First of all $\Theta (c)$ is abundant since I already included it in the integration border.

Secondly, to calculate the total volume of probability space, a and b can only run from 0 to c if c is defined as the longest one, so

$$N^{-1}=\int_0^1dc c^2=1/3$$, which would result in a probability of 0.45, a number that seems quite reasonable to me.

Sorry, that is also not the correct answer.

 

[Fightfish]

For number 7, the instinctive approach is to define a recurrence relation to count the number of scenarios in which Trump always has more votes than Hillary:
$$f(x,y) = \begin{cases} 1 \qquad \mathrm{if}\qquad y = 0 \\ 0 \qquad \mathrm{if}\qquad x = y \\ f(x-1,y) + f(x,y-1) \qquad \mathrm{otherwise} \end{cases}$$
where $x$ and $y$ are the total number of votes that Trump and Hillary have respectively.

However, this quickly becomes intractable for large values of $x$ and $y$, so there must be some way to simplify the recurrence relation - although at first glance I don't see how. By some reverse engineering though, it seems that
$$f(x,y) = \frac{(x-y)(x+y-1)!}{x!y!}$$
although I have been unable to prove it rigorously so far.

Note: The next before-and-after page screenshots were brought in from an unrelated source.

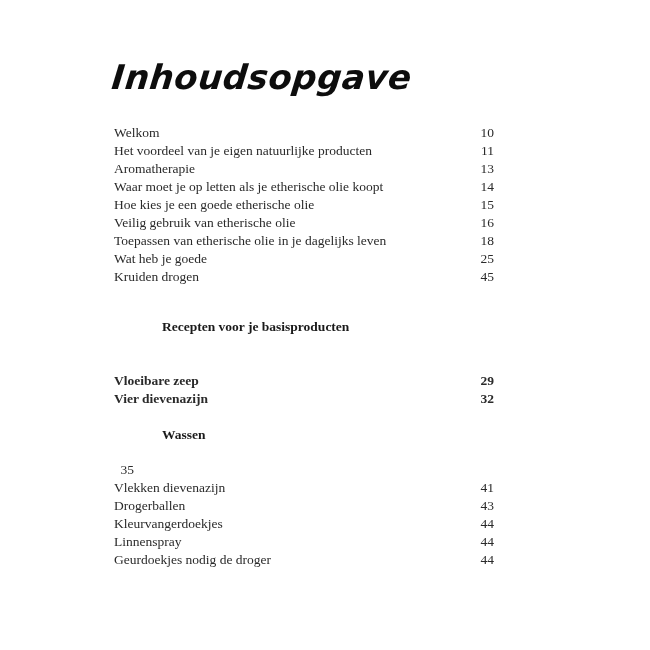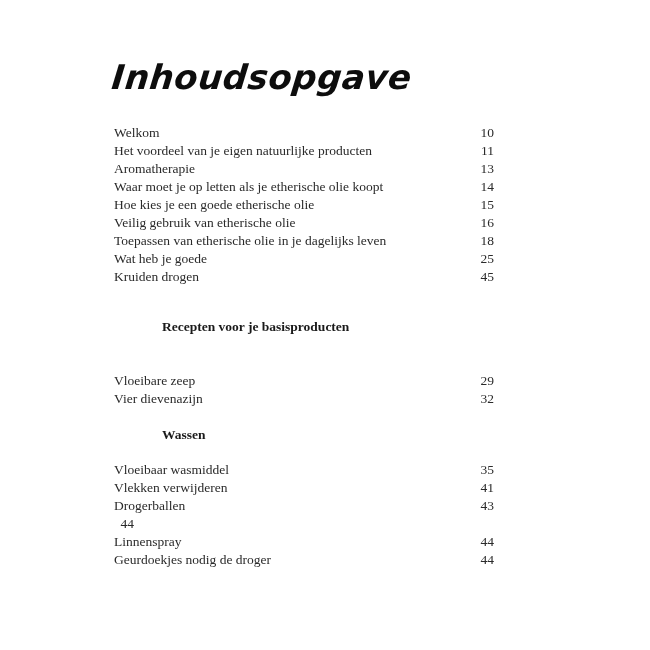--- a/index.html
+++ b/index.html
@@ -56,21 +56,21 @@
       position: absolute;
       left: 122px;
       font-weight: bold;
       font-size: 13.5px;
       line-height: 18px;
       color: #1a1a1a;
       margin-left: 40px;
     }
     #toc-intro { top: 124px; }
     #heading-recepten { top: 318px; }
-    #toc-recepten { top: 372px; }
+    #toc-recepten { top: 372px; font-weight: bold; }
     #heading-wassen { top: 426px; }
     #toc-wassen { top: 461px; }
   </style>
 </head>
 <body>
 
 <div class="page">
 
   <div class="title">Inhoudsopgave</div>
 
@@ -121,32 +121,32 @@
     </div>
     <div class="toc-row">
       <span>Vier dievenazijn</span>
       <span class="page-num">32</span>
     </div>
   </div>
 
   <div class="section-heading" id="heading-wassen">Wassen</div>
   <div class="toc" id="toc-wassen">
     <div class="toc-row">
-      <span>Vloeibaar wasmiddel</span>
       <span class="page-num">35</span>
     </div>
     <div class="toc-row">
-      <span>Vlekken verwijderen</span>
+      <span>Vlekken dievenazijn</span>
       <span class="page-num">41</span>
     </div>
     <div class="toc-row">
       <span>Drogerballen</span>
       <span class="page-num">43</span>
     </div>
     <div class="toc-row">
+      <span>Kleurvangerdoekjes</span>
       <span class="page-num">44</span>
     </div>
     <div class="toc-row">
       <span>Linnenspray</span>
       <span class="page-num">44</span>
     </div>
     <div class="toc-row">
       <span>Geurdoekjes nodig de droger</span>
       <span class="page-num">44</span>
     </div>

This gives a simple result for the probability as
$$P(x,y) = \frac{x-y}{x+y}$$

 

[micromass]

For number 7, the instinctive approach is to define a recurrence relation to count the number of scenarios in which Trump always has more votes than Hillary:
$$f(x,y) = \begin{cases} 1 \qquad \mathrm{if}\qquad y = 0 \\ 0 \qquad \mathrm{if}\qquad x = y \\ f(x-1,y) + f(x,y-1) \qquad \mathrm{otherwise} \end{cases}$$
where $x$ and $y$ are the total number of votes that Trump and Hillary have respectively.

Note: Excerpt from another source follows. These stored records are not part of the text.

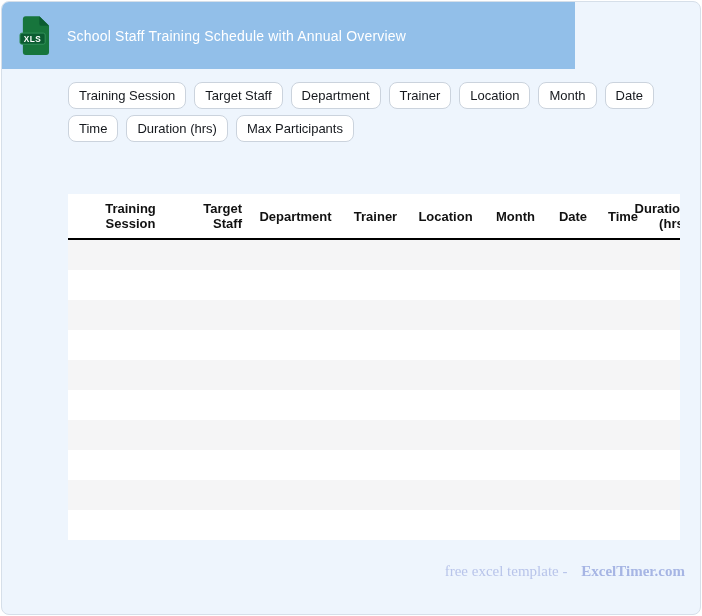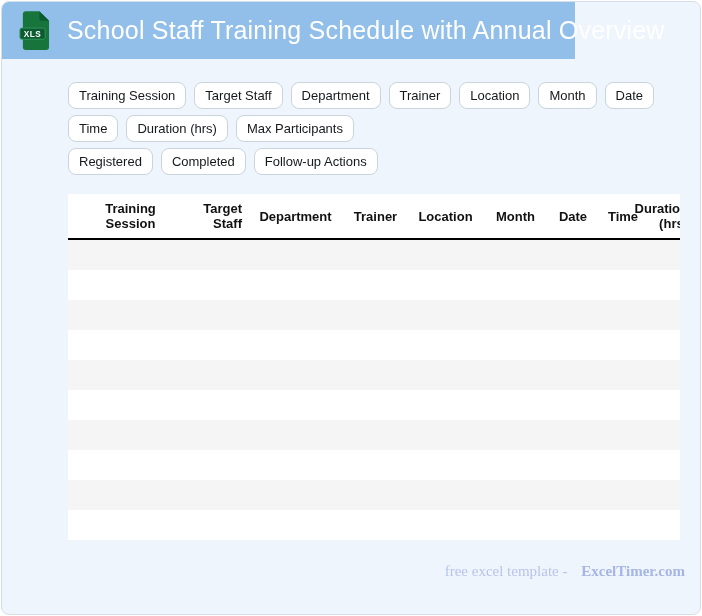--- a/index.html
+++ b/index.html
@@ -14,29 +14,29 @@
     width: 700px; height: 614px;
     margin: 1px;
     background: #eef5fd;
     border: 1px solid #d6dfe9;
     border-radius: 8px;
     overflow: hidden;
   }
   
   .header-bar {
     position: absolute; left: 0; top: 0;
-    width: 573px; height: 57px;
+    width: 573px; height: 67px;
     background: #92bfe9;
     display: flex; align-items: center; text-align: center;
   }
   .xls-icon { margin-left: 17px; width: 31px; height: 41px; flex: 0 0 auto; }
   .page-title {
     margin-left: 17px;
     color: #ffffff;
-    font-size: 25px;
+    font-size: 14px;
     letter-spacing: 0.2px;
     white-space: nowrap;
   }
   
   .chips {
     position: absolute; left: 66px; top: 80px; width: 620px;
     display: flex; flex-direction: column; row-gap: 6px;
   }
   .chip-row { display: flex; column-gap: 8px; }
   .chip {
@@ -113,25 +113,20 @@
       <span class="chip">Trainer</span>
       <span class="chip">Location</span>
       <span class="chip">Month</span>
       <span class="chip">Date</span>
     </div>
     <div class="chip-row">
       <span class="chip">Time</span>
       <span class="chip">Duration (hrs)</span>
       <span class="chip">Max Participants</span>
     </div>
-    <div class="chip-row">
-      <span class="chip">Registered</span>
-      <span class="chip">Completed</span>
-      <span class="chip">Follow-up Actions</span>
-    </div>
   </div>
 
   <div class="table-wrap">
     <div class="thead">
       <div class="th th-c0">Training Session</div>
       <div class="th th-c1">Target Staff</div>
       <div class="th th-c2">Department</div>
       <div class="th th-c3">Trainer</div>
       <div class="th th-c4">Location</div>
       <div class="th th-c5">Month</div>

However, this quickly becomes intractable for large values of $x$ and $y$, so there must be some way to simplify the recurrence relation - although at first glance I don't see how. By some reverse engineering though, it seems that
$$f(x,y) = \frac{(x-y)(x+y-1)!}{x!y!}$$
although I have been unable to prove it rigorously so far.

This gives a simple result for the probability as
$$P(x,y) = \frac{x-y}{x+y}$$

That is correct. I will credit you and anybody else who is able to prove this rigorously.

 

[PeroK]

Amended answer for number 4 (100 pairs this time):

To have exactly one complete pair, you need one pair and six odd shoes. The pair is equally likely to be any two shoes, from the 1st and 2nd to the 7th and 8th. There are, therefore, $\binom{8}{2} = 28$ equally likely ways to get a pair.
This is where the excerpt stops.